3i maintains exit momentum with 2.3x pharma return

The London-listed firm has recorded its eighth exit this year with the secondary sale of Xellia Pharmaceuticals.

3i has 
generated
a 2.3x return
on pharma
company
Xellia.

3i Group is continuing to take advantage of buoyant markets, having agreed its eighth exit this year with the  £460 million (€544 million, $701 million) sale of Xellia Pharmaceuticals to Danish venture capital firm Novo A/S. 

The sale will generate a 2.3x return on the original investment, according to a statement. Proceeds to 3i will be £143 million, which represents an uplift of 44 percent against a value of £99 million at 31 March 2013. 

3i established Xellia in April 2008 when it bought NYSE-listed alpharma Inc’s pharmaceutical active ingredients business. It planned to build Xellia from a supplier into a pharmaceutical company. Under 3i’s ownership, Xellia invested more than $100 million in research and development and capacity expansion across its manufacturing network. It also supported the construction of a new factory in Copenhagen.  
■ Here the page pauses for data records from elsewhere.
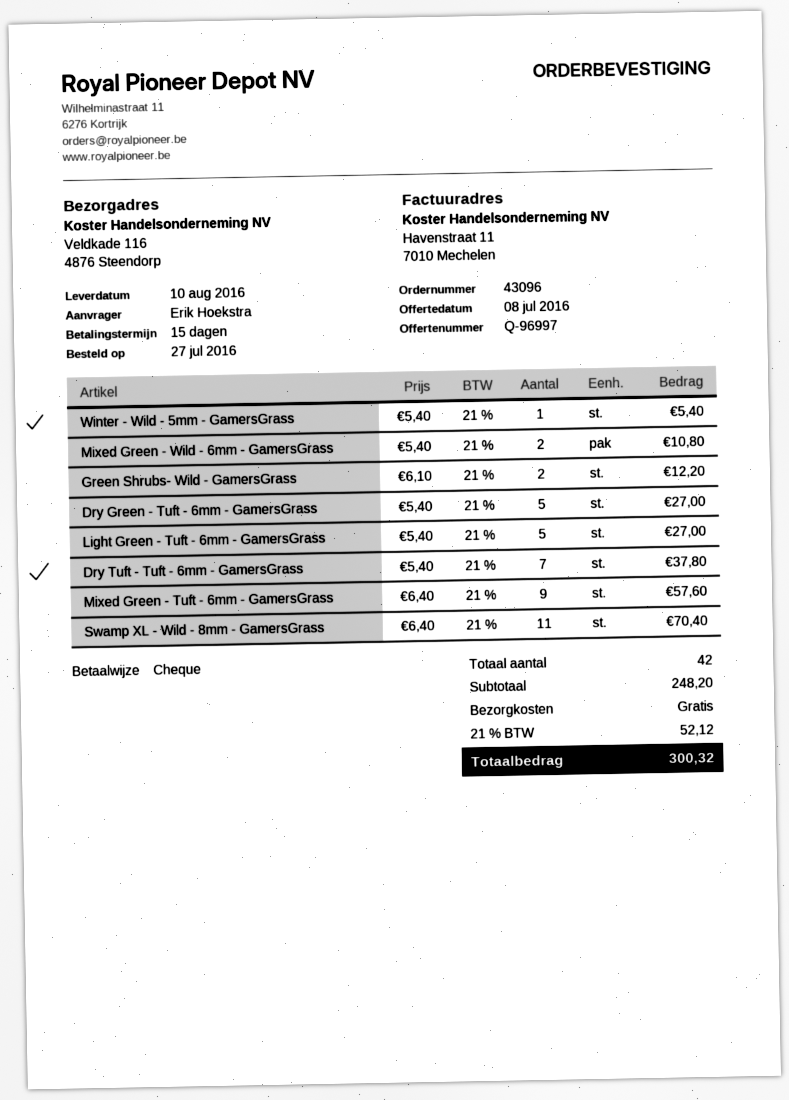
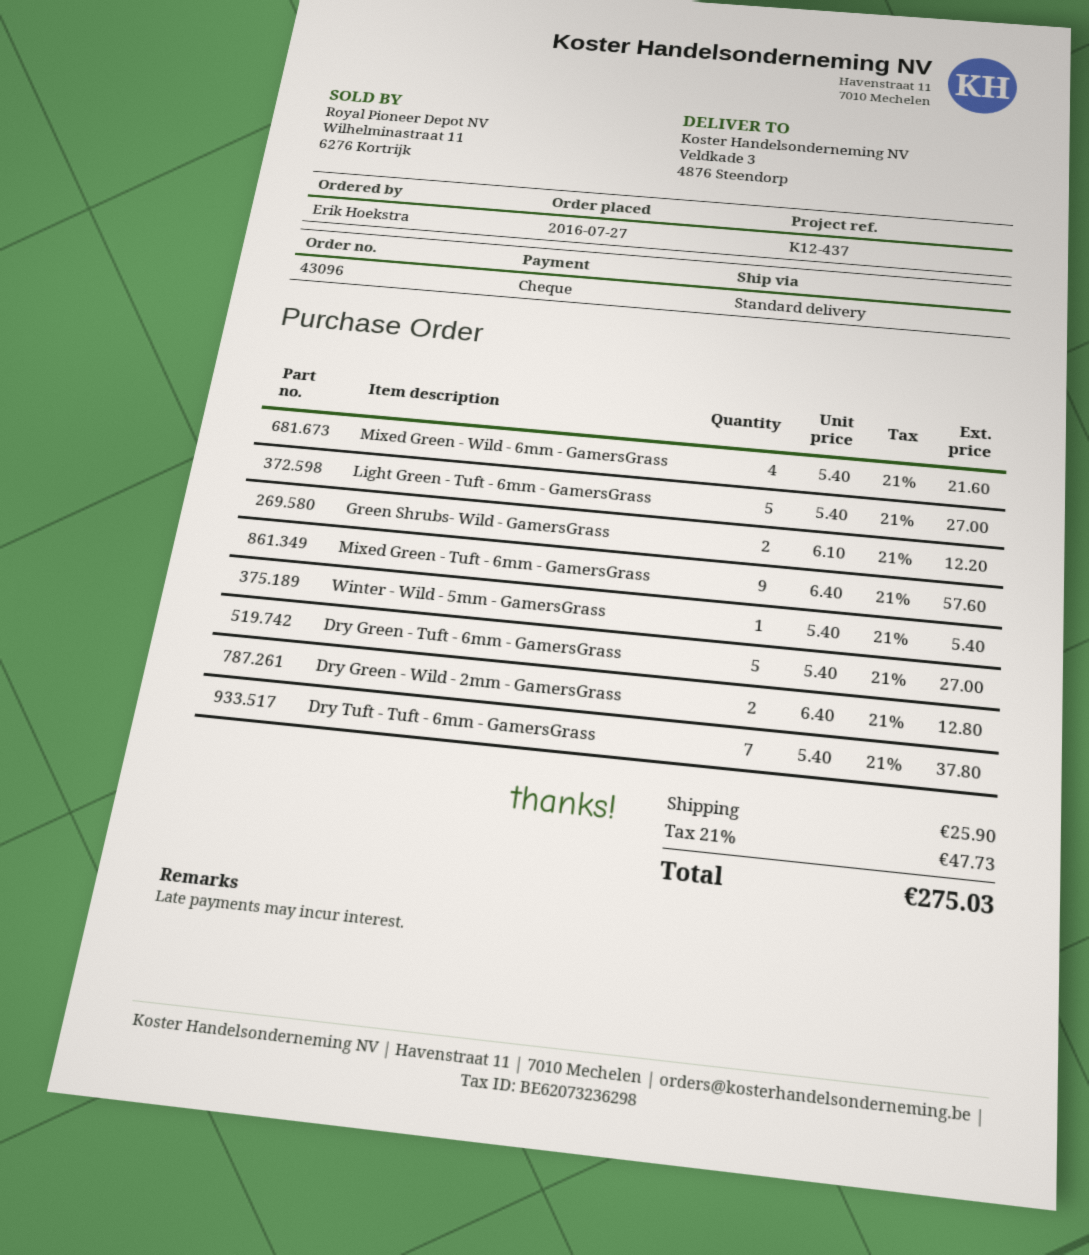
ship to: Veldkade 116, 4876 Steendorp -> Veldkade 3, 4876 Steendorp
Mixed Green - Wild - 6mm - GamersGrass: 2 x 5.40 = 10.80 -> 4 x 5.40 = 21.60
Swamp XL - Wild - 8mm - GamersGrass: 11 x 6.40 = 70.40 -> none
Dry Green - Wild - 2mm - GamersGrass: none -> 2 x 6.40 = 12.80
shipping: 0.00 -> 25.90
tax: 21% = 52.12 -> 21% = 47.73
total: 300.32 -> 275.03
The firm has been steadily exiting a number of portfolio companies this year. Last week, it sold HTC Sweden to Polaris Private Equity for approximately £40 million. Earlier this month it sold IT provider Civica to OMERS Private Equity. It has also sold insurance intermediary group Hyperion, UK restaurant chain Giraffe, Canadian manufacturer Most-Masters, German engineering business Norma Group and Enterprise, a UK provider of infrastructure related services this year. 

During a conference call following the firm’s annual result statement last week, 3i’s chief executive Simon Borrows said 3i generated £565 million from private equity, with an uplift of 49 percent over book value and a money multiple of 2.1x. He said it had been “an excellent year for realisations”, but blamed “pretty fruity” prices for the firm’s lack of investment activity. 

3i reduced its debt by 44 percent in its last financial year, after successfully cutting more than £50 million in costs as part of its ongoing restructuring efforts, 28 percent ahead of the firm’s target.